Enfin, j’ajouterais les disparités entre les entreprises. Si l’on reprend l’exemple de l’informatique quantique, cette technologie rendra la norme obsolète dans quelques années, il faudra donc actualiser l’ensemble du parc informatique. Pour une grande entreprise, cela ne posera pas de problème, en revanche pour une TPE ou une PME, cela va s’avérer plus compliqué. 

3/ La résilience, le Zero Trust, ces solutions technologiques offrent-elles une réponse pérenne et rentable ?

Selon IDC, les clients de Kyndryl en Europe peuvent réaliser un ROI de 568 % en 5 ans en investissant dans la cybersécurité, améliorant ainsi la résilience globale de leur entreprise. La résilience informatique et l'approche du "Zero Trust" offrent des réponses pérennes et rentables pour renforcer la sécurité des systèmes d'information des entreprises.

Par ailleurs, de nombreuses études montrent que les entreprises ayant un solide programme de cybersécurité ont une meilleure performance financière. Concrètement, investir dans la redondance des infrastructures, la mise en place de sauvegardes sécurisées, la segmentation des réseaux ou encore la gestion stricte des accès selon le principe de l’architecture Zero Trust, représente un coût pour l'entreprise mais lui fait gagner en résilience face aux cyberattaques et autres sinistres. Même si ces technologies impliquent un investissement significatif, les statistiques et retours d'expérience démontrent qu'il s'agit d'un choix stratégique rentable sur le long terme pour sécuriser le système d'information.

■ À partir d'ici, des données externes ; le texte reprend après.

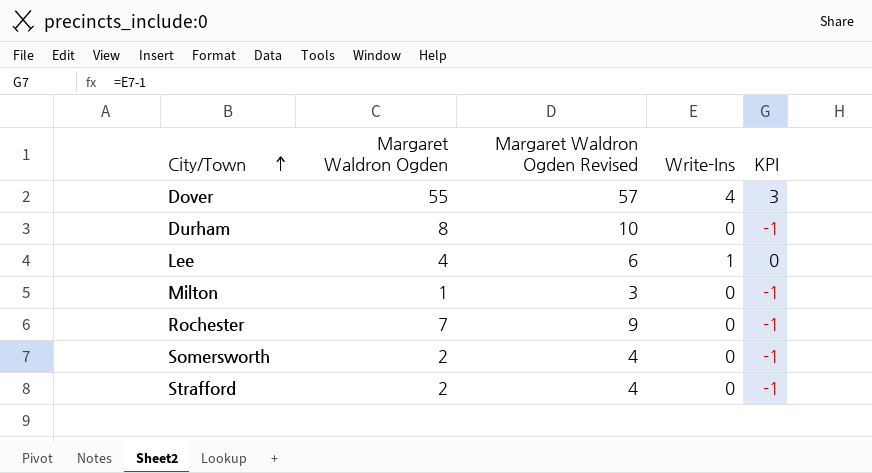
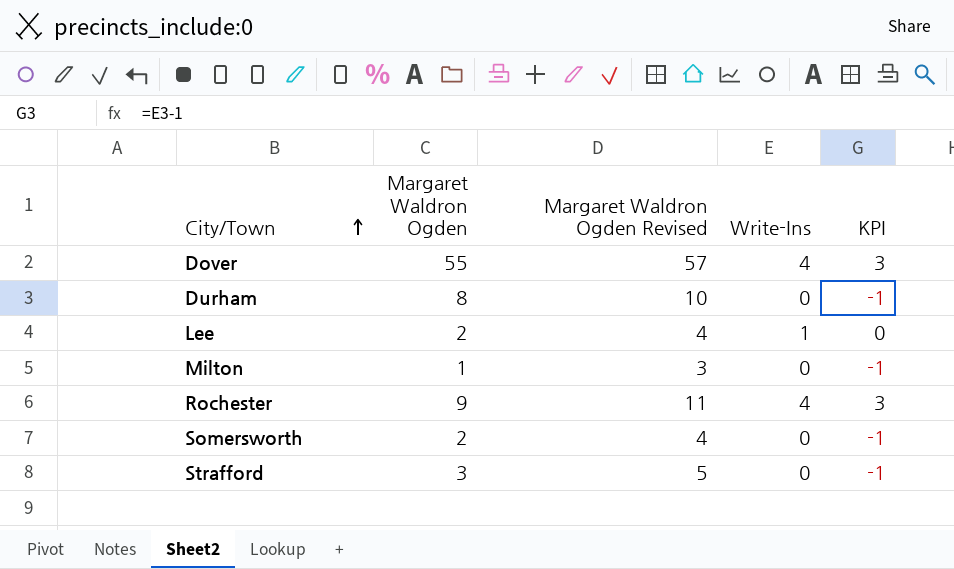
Lee | Margaret Waldron Ogden: 4 -> 2
Lee | Margaret Waldron Ogden Revised: 6 -> 4
Rochester | Margaret Waldron Ogden: 7 -> 9
Rochester | Margaret Waldron Ogden Revised: 9 -> 11
Rochester | Write-Ins: 0 -> 4
Rochester | KPI: -1 -> 3
Strafford | Margaret Waldron Ogden: 2 -> 3
Strafford | Margaret Waldron Ogden Revised: 4 -> 5

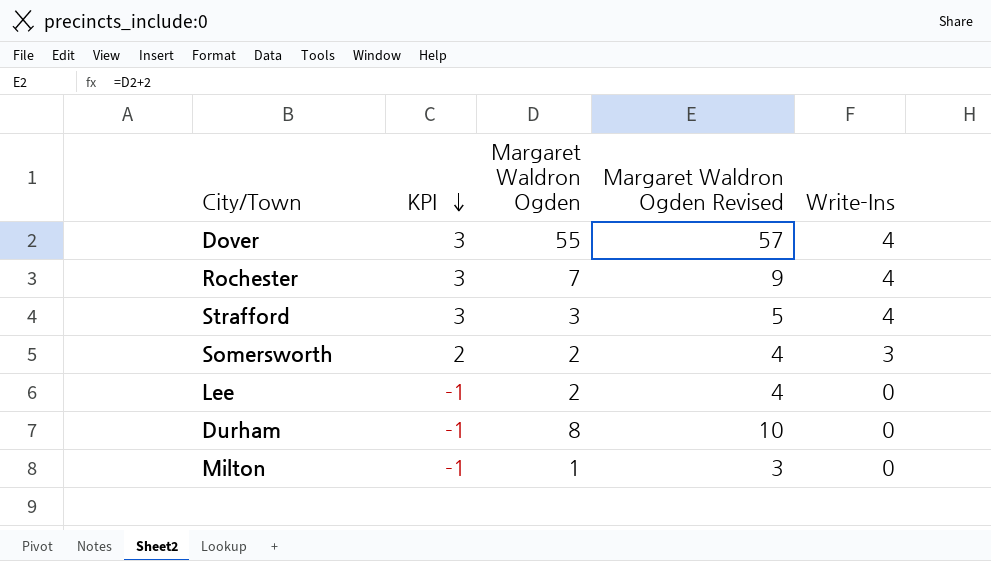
row order: City/Town ascending -> KPI descending
column KPI | position: 5 -> 2
Rochester | Margaret Waldron Ogden: 9 -> 7
Rochester | Margaret Waldron Ogden Revised: 11 -> 9
Strafford | KPI: -1 -> 3
Strafford | Write-Ins: 0 -> 4
Somersworth | KPI: -1 -> 2
Somersworth | Write-Ins: 0 -> 3
Lee | KPI: 0 -> -1
Lee | Write-Ins: 1 -> 0

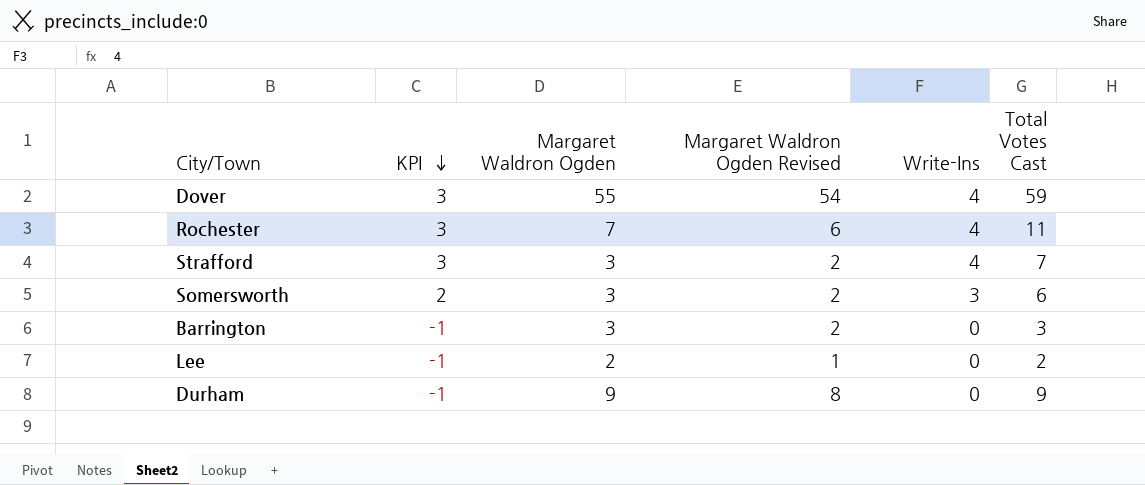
column Margaret Waldron Ogden Revised | formula: [Margaret Waldron Ogden] + 2 -> [Margaret Waldron Ogden] - 1
column Total Votes Cast | formula: none -> [Margaret Waldron Ogden] + [Write-Ins]
row Milton: -1 | 1 | 3 | 0 -> none
Somersworth | Margaret Waldron Ogden: 2 -> 3
row Barrington: none -> -1 | 3 | 2 | 0 | 3
Durham | Margaret Waldron Ogden: 8 -> 9

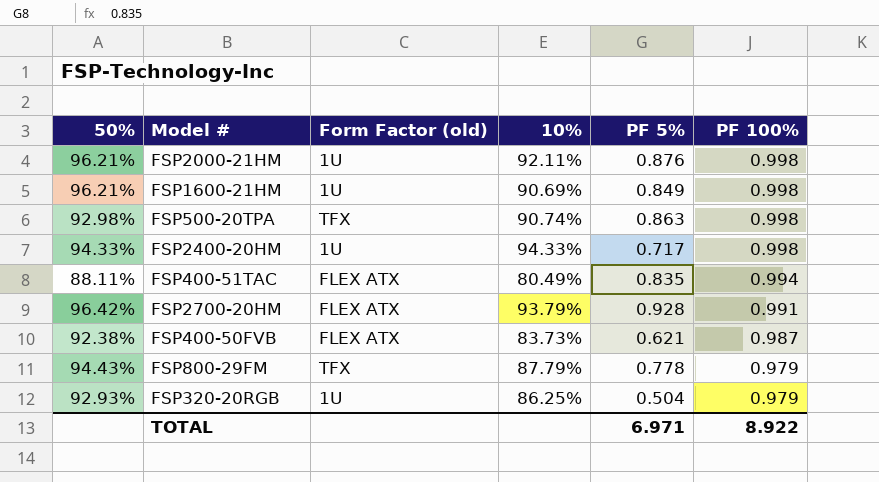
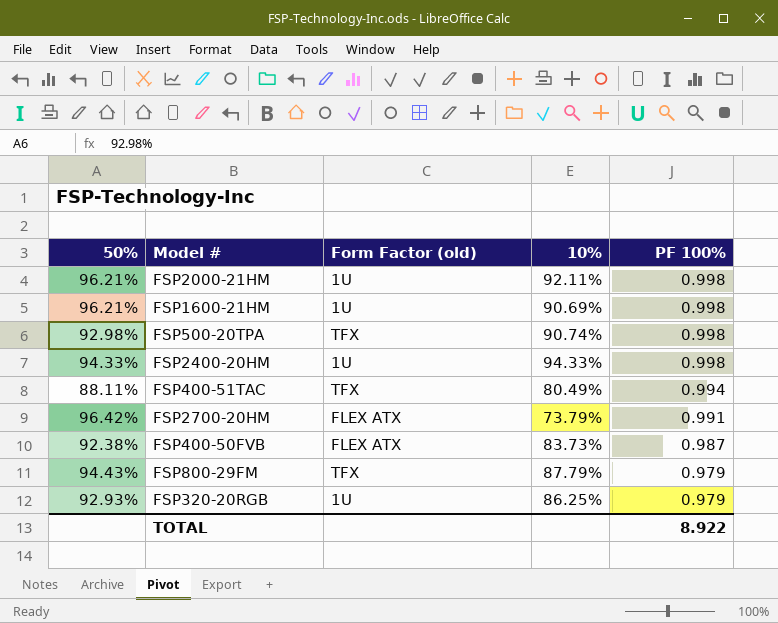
column PF 5% | position: 5 -> none
FSP400-51TAC | Form Factor (old): FLEX ATX -> TFX
FSP2700-20HM | 10%: 93.79% -> 73.79%

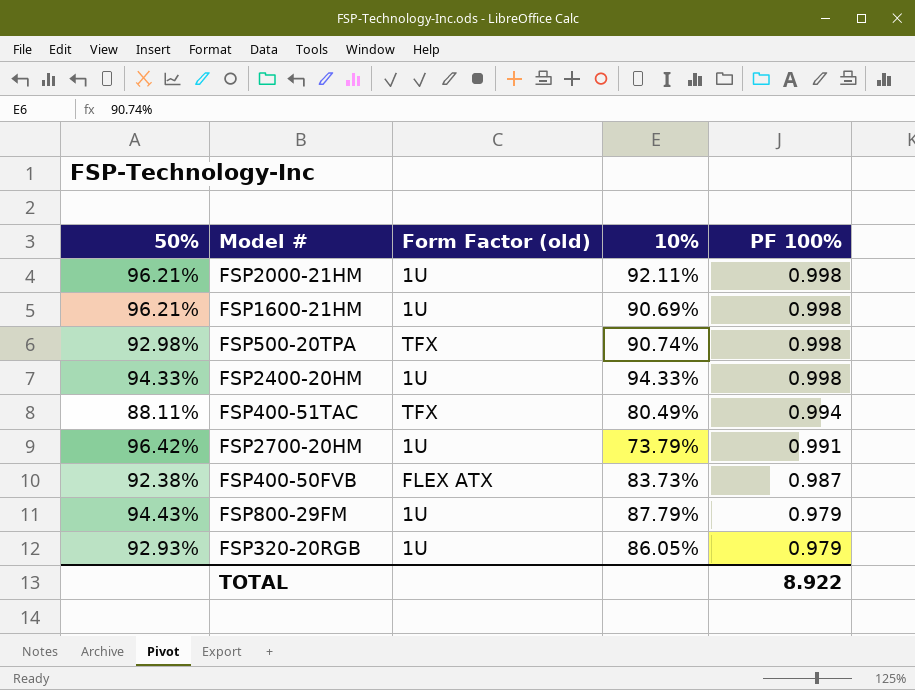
FSP2700-20HM | Form Factor (old): FLEX ATX -> 1U
FSP800-29FM | Form Factor (old): TFX -> 1U
FSP320-20RGB | 10%: 86.25% -> 86.05%

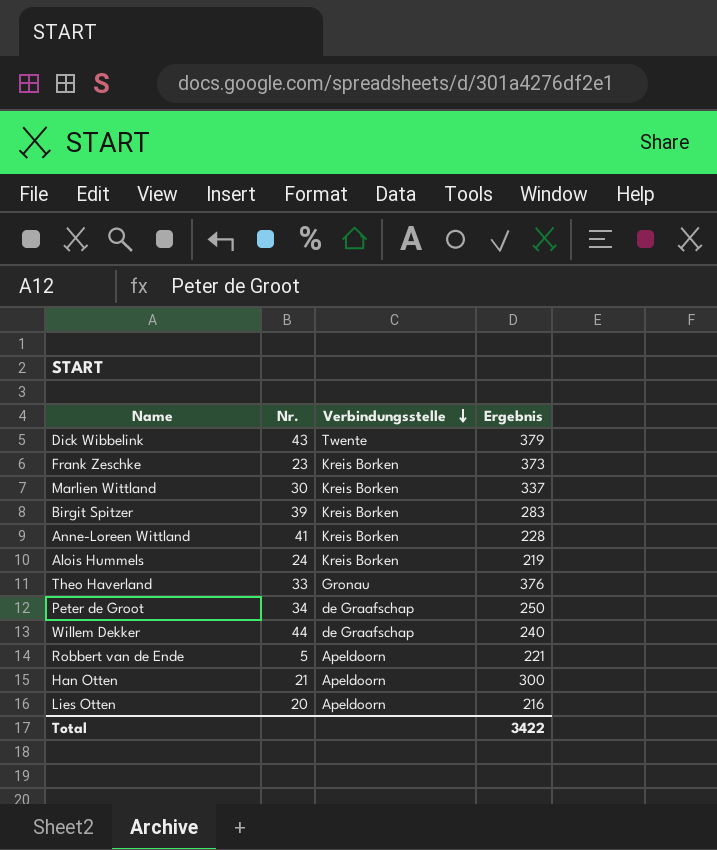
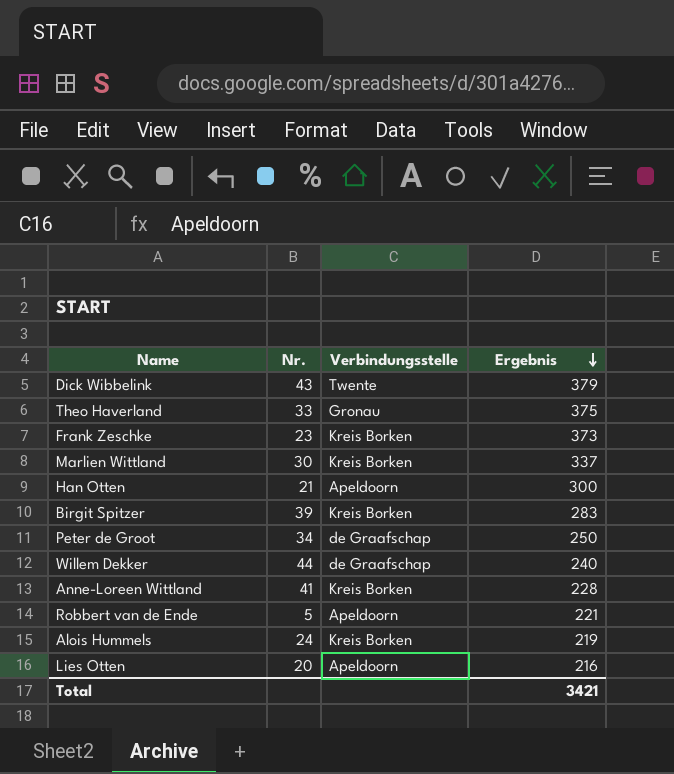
row order: Verbindungsstelle descending -> Ergebnis descending
Theo Haverland | Ergebnis: 376 -> 375
Total | Ergebnis: 3422 -> 3421

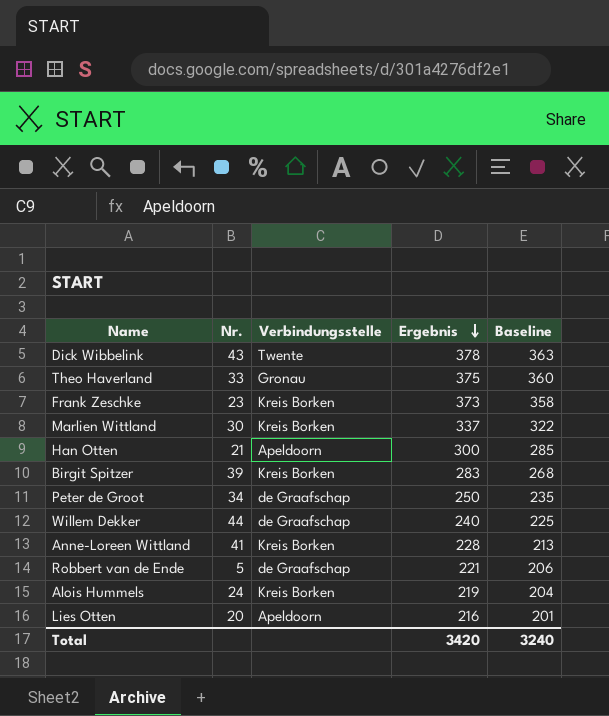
column Baseline | formula: none -> [Ergebnis] - 15
Dick Wibbelink | Ergebnis: 379 -> 378
Robbert van de Ende | Verbindungsstelle: Apeldoorn -> de Graafschap
Total | Ergebnis: 3421 -> 3420

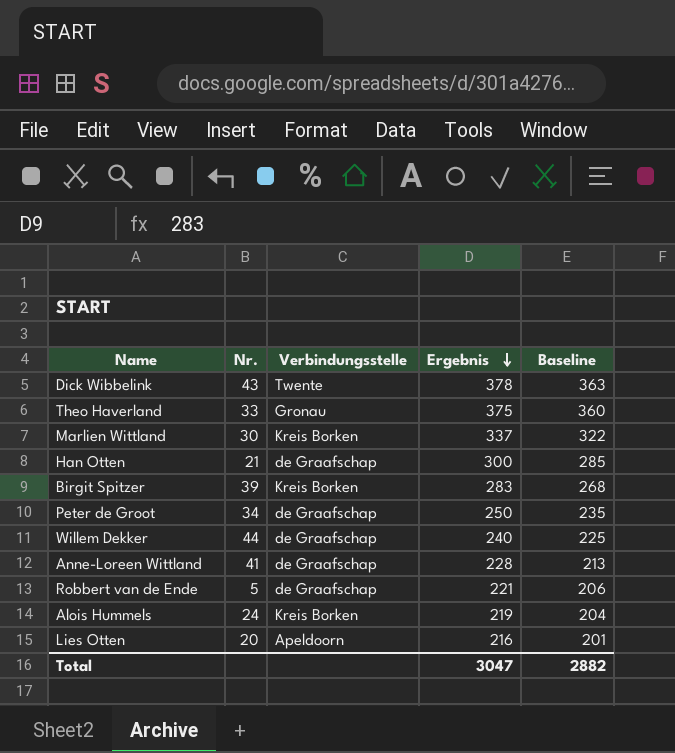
row Frank Zeschke: 23 | Kreis Borken | 373 | 358 -> none
Han Otten | Verbindungsstelle: Apeldoorn -> de Graafschap
Anne-Loreen Wittland | Verbindungsstelle: Kreis Borken -> de Graafschap
Total | Ergebnis: 3420 -> 3047
Total | Baseline: 3240 -> 2882

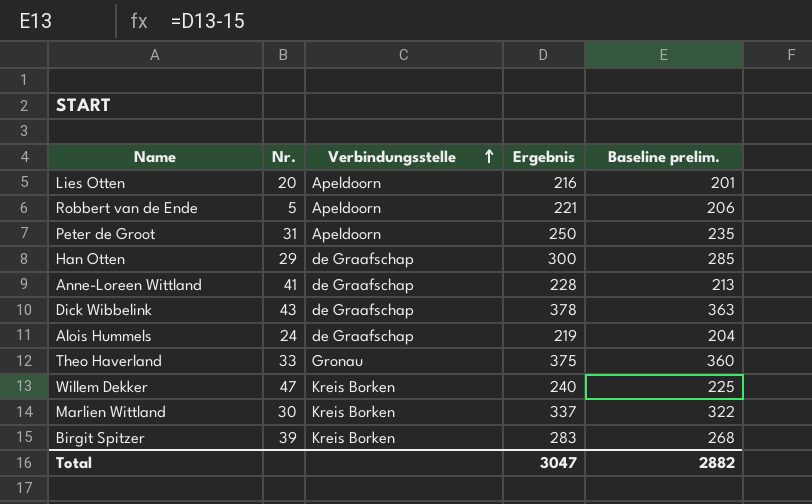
row order: Ergebnis descending -> Verbindungsstelle ascending
column name: Baseline -> Baseline prelim.
Robbert van de Ende | Verbindungsstelle: de Graafschap -> Apeldoorn
Peter de Groot | Nr.: 34 -> 31
Peter de Groot | Verbindungsstelle: de Graafschap -> Apeldoorn
Han Otten | Nr.: 21 -> 29
Dick Wibbelink | Verbindungsstelle: Twente -> de Graafschap
Alois Hummels | Verbindungsstelle: Kreis Borken -> de Graafschap
Willem Dekker | Nr.: 44 -> 47
Willem Dekker | Verbindungsstelle: de Graafschap -> Kreis Borken

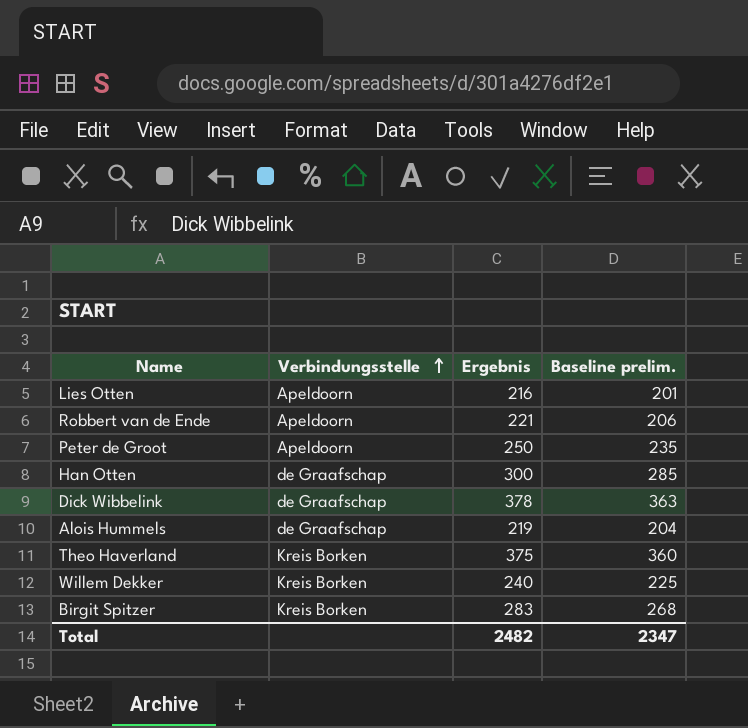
column Nr. | position: 2 -> none
row Anne-Loreen Wittland: 41 | de Graafschap | 228 | 213 -> none
row Marlien Wittland: 30 | Kreis Borken | 337 | 322 -> none
Theo Haverland | Verbindungsstelle: Gronau -> Kreis Borken
Total | Ergebnis: 3047 -> 2482
Total | Baseline prelim.: 2882 -> 2347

Enfin, j’insisterais sur la nécessité d’imposer dès aujourd’hui des mesures d’hygiène en cybersécurité à toutes les strates de l’entreprise. Cela inclut des actions aussi simples que la réalisation de sauvegardes régulières de vos données vitales, l'application des mises à jour et des correctifs de sécurité, la gestion rigoureuse des accès aux informations sensibles, ainsi que la réalisation de tests de vulnérabilité pour détecter les faiblesses. De plus, un plan de réponse aux incidents en cas d'urgence devrait être en place. Ces mesures, tout comme les normes sanitaires assurent la qualité et la sûreté dans les industries.